Car, vues de l'extérieur, ces réunions à huis clos ressemblent plus à un paravent destiné à cacher les exactions côté chinois et, côté suisse, elles servent à enrober le "business as usual" de quelques considérations éthiques.
Ainsi, pour la majorité de la commission, ce postulat consiste simplement à demander une évaluation afin de pouvoir répondre aux critiques. S'il s'avère concluant, ce bilan sera l'occasion de mettre en avant les progrès qu'une telle politique a permis d'obtenir et donc de faire taire les critiques. Et si ce rapport devait déterminer que ce dialogue n'est que de la poudre aux yeux, ce sera alors l'occasion de repenser en toute objectivité notre stratégie. Car la realpolitik ne consiste pas à se voiler la face devant l'indicible mais plutôt à oser ouvrir les yeux sur les réalités et les conséquences de nos choix.

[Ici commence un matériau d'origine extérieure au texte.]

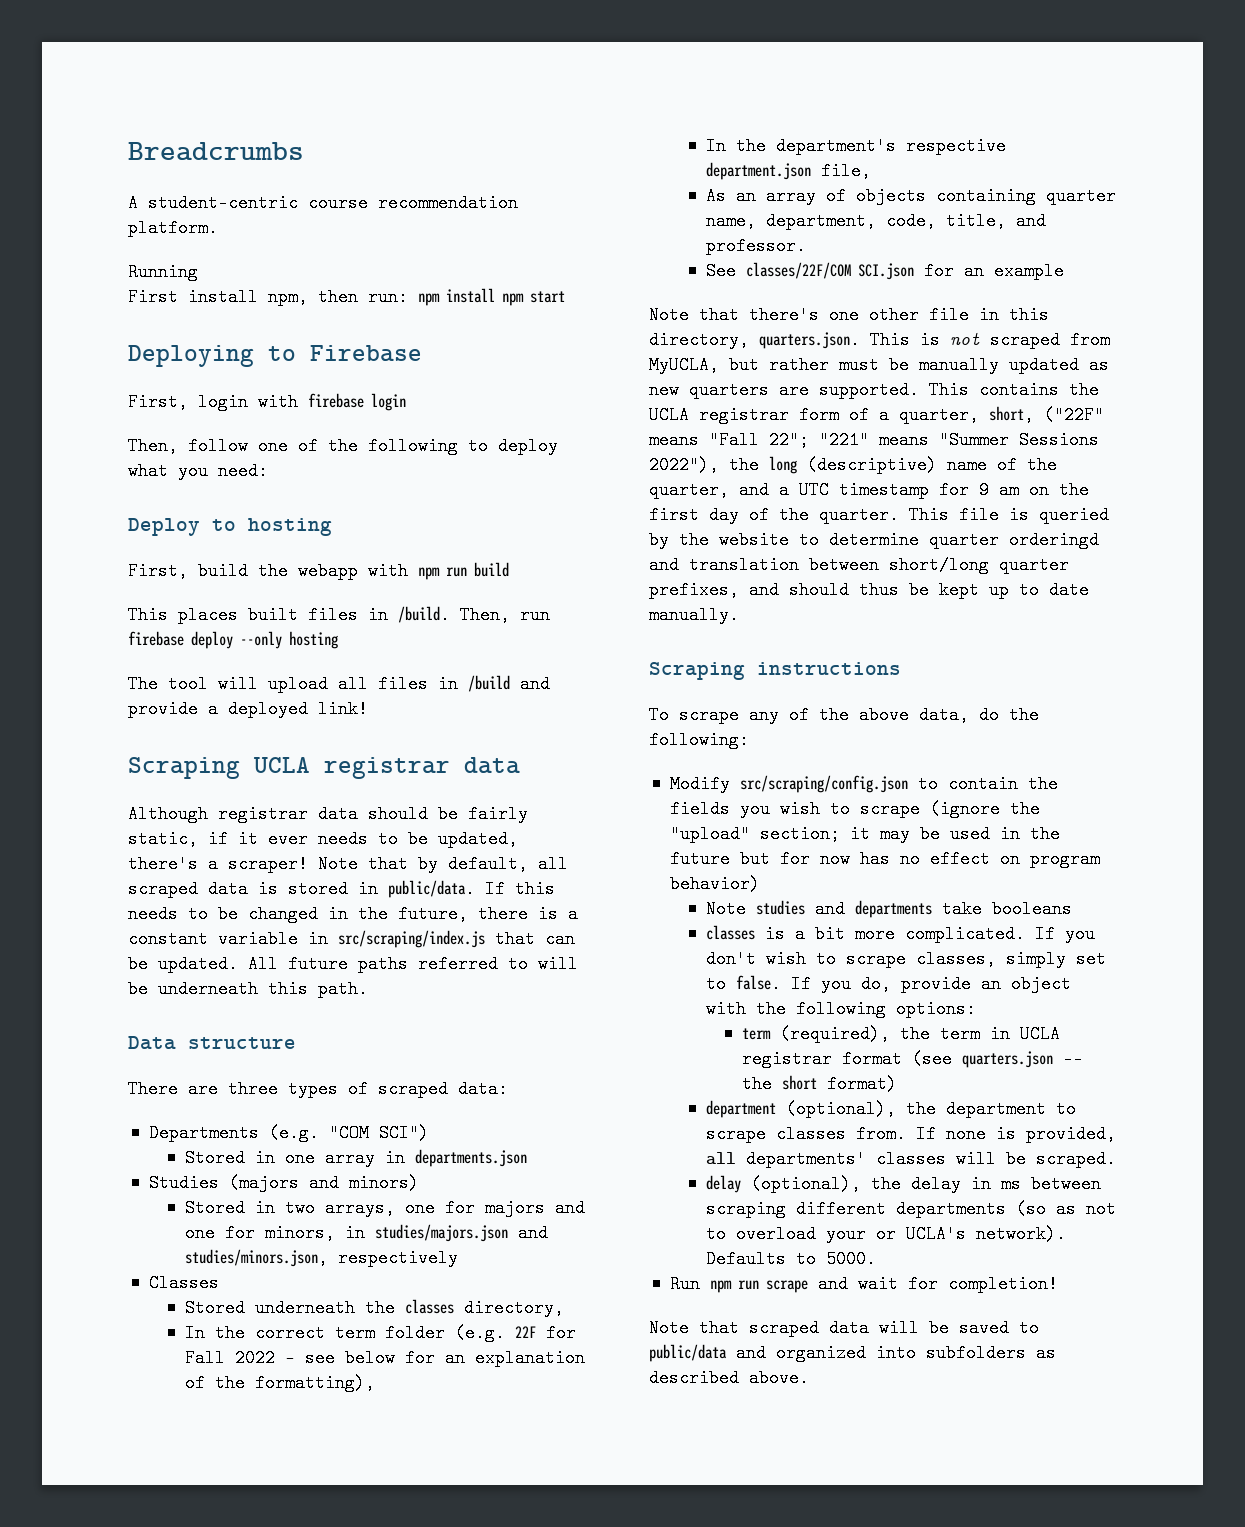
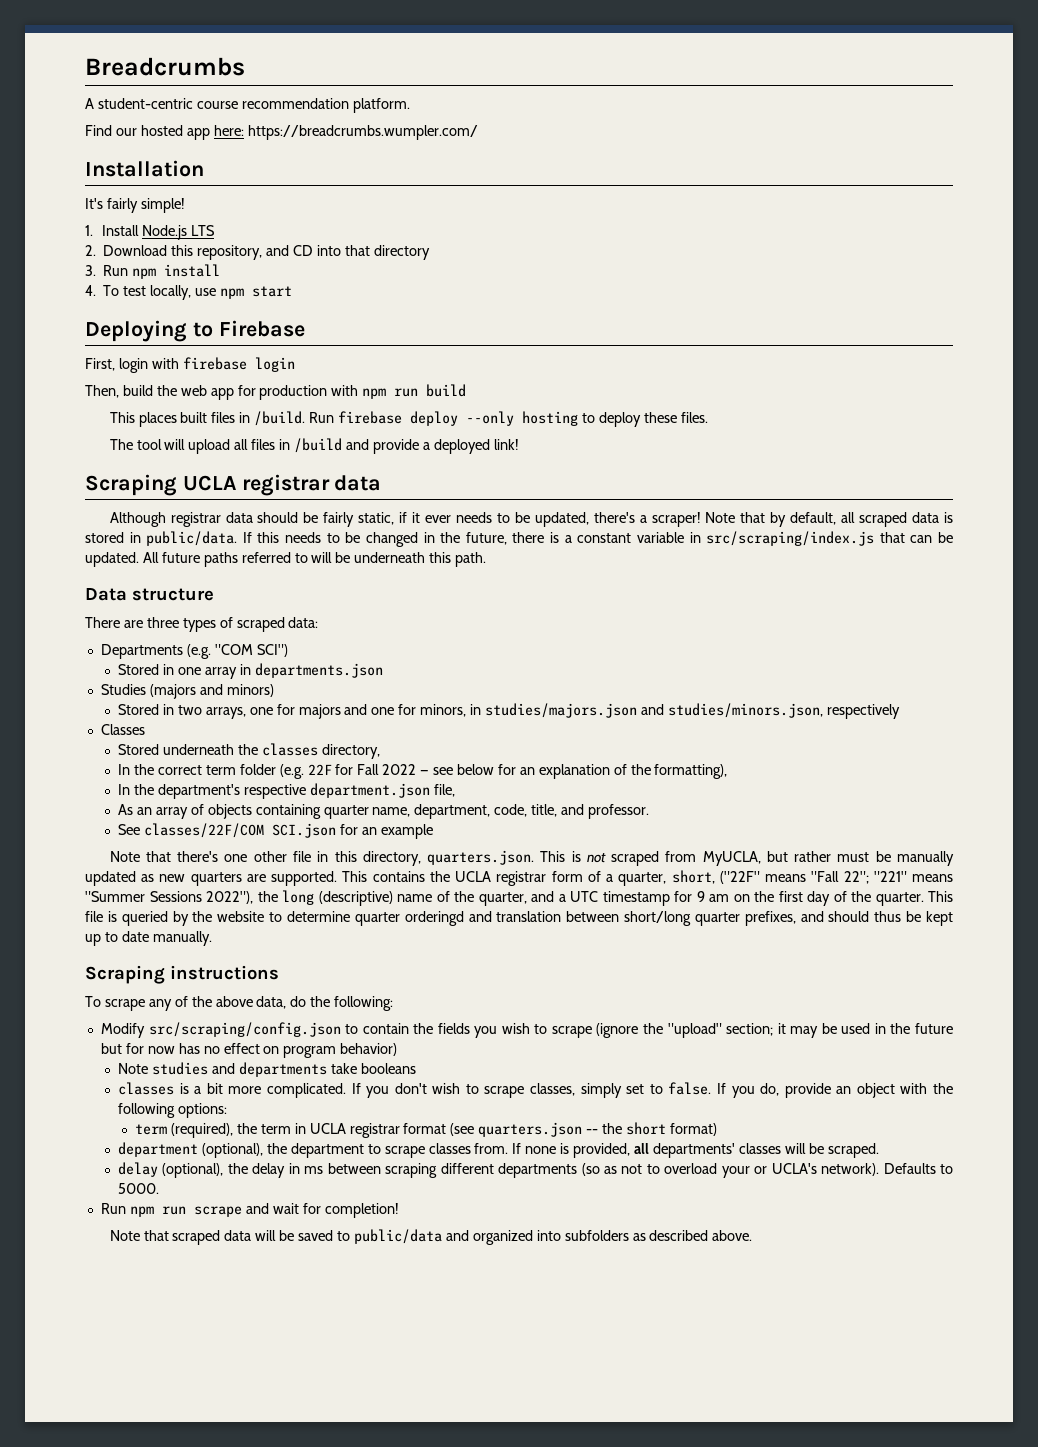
[128,263,198,281] [128,288,495,306] Running // First install npm, then run: npm install -> [85,125,478,140] [85,160,204,177] [85,198,185,213] [85,225,215,240] [85,245,430,260] [85,264,221,279] [85,285,216,300] Find our hosted app here: https://breadcrumbs.wumpler.com/ // Installation // It's fairly simple! // 1. Install Node.js LTS // 2. Download this repository, and CD into that directory // 3. Run npm install // 4. To test locally, use
[188,437,558,455] [128,462,268,480] [128,518,332,536] [128,562,358,580] follow one of the following to deploy what you need: // Deploy to hosting // First, build the webapp -> [122,385,328,400] build the web app for production
[460,606,550,624] Then, run -> [309,412,335,423] Run
(338, 640) none -> [581,412,708,427] to deploy these files.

C'est pourquoi, alors que le gouvernement chinois n'hésite plus à attaquer frontalement l'universalité des droits humains devant les Nations Unies, une majorité de notre commission a jugé essentiel d'oser regarder en face la façon dont la question des droits humains est abordée avec la Chine. Par ailleurs, la majorité de la commission a aussi estimé qu'un tel rapport se justifiait à l'heure où le gouvernement de Pékin est de plus en plus sujet aux critiques.
Par conséquent, il va être de plus en plus difficile pour la Suisse de justifier une pleine coopération économique avec un gouvernement non démocratique qui soumet des millions de personnes à du travail forcé et les enferme dans des camps d'internement. Dès lors, pour rester crédibles, il faudra bien démontrer que la question des droits humains est abordée avec tout le sérieux qu'elle mérite.
Au nom de la commission, je vous invite à opter pour la transparence en demandant au Conseil fédéral qu'il produise un rapport sur le fonctionnement et les impacts du dialogue sur les droits humains avec la Chine. Comme toutes les politiques publiques, cette stratégie mérite d'être analysée et évaluée afin de voir si elle reste la plus adéquate pour atteindre les buts souhaités.